[TASK INSTRUCTIONS] Write each line out a second time, exactly as shown below.

[SOURCE DATA]
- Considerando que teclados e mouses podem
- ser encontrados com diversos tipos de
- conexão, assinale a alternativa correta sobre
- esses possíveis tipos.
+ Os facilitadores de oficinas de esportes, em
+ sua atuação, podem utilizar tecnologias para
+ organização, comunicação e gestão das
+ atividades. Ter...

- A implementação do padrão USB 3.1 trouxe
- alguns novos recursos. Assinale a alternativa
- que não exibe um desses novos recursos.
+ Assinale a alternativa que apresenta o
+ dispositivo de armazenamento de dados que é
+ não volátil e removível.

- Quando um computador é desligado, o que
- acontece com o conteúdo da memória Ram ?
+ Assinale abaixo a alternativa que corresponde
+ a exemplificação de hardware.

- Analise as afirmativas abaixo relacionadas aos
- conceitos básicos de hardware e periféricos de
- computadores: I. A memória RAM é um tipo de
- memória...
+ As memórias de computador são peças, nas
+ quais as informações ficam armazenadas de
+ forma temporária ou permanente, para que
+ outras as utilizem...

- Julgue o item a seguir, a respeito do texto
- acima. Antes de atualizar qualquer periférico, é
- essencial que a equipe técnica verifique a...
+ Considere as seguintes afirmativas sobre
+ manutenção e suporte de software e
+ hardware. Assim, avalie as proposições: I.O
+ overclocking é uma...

[ANSWER TO THIS EXERCISE]
- Considerando que teclados e mouses podem
- ser encontrados com diversos tipos de
- conexão, assinale a alternativa correta sobre
- esses possíveis tipos.
+ Os facilitadores de oficinas de esportes, em
+ sua atuação, podem utilizar tecnologias para
+ organização, comunicação e gestão das
+ atividades. Ter...

- A implementação do padrão USB 3.1 trouxe
- alguns novos recursos. Assinale a alternativa
- que não exibe um desses novos recursos.
+ Assinale a alternativa que apresenta o
+ dispositivo de armazenamento de dados que é
+ não volátil e removível.

- Quando um computador é desligado, o que
- acontece com o conteúdo da memória Ram ?
+ Assinale abaixo a alternativa que corresponde
+ a exemplificação de hardware.

- Analise as afirmativas abaixo relacionadas aos
- conceitos básicos de hardware e periféricos de
- computadores: I. A memória RAM é um tipo de
- memória...
+ As memórias de computador são peças, nas
+ quais as informações ficam armazenadas de
+ forma temporária ou permanente, para que
+ outras as utilizem...

- Julgue o item a seguir, a respeito do texto
- acima. Antes de atualizar qualquer periférico, é
- essencial que a equipe técnica verifique a...
+ Considere as seguintes afirmativas sobre
+ manutenção e suporte de software e
+ hardware. Assim, avalie as proposições: I.O
+ overclocking é uma...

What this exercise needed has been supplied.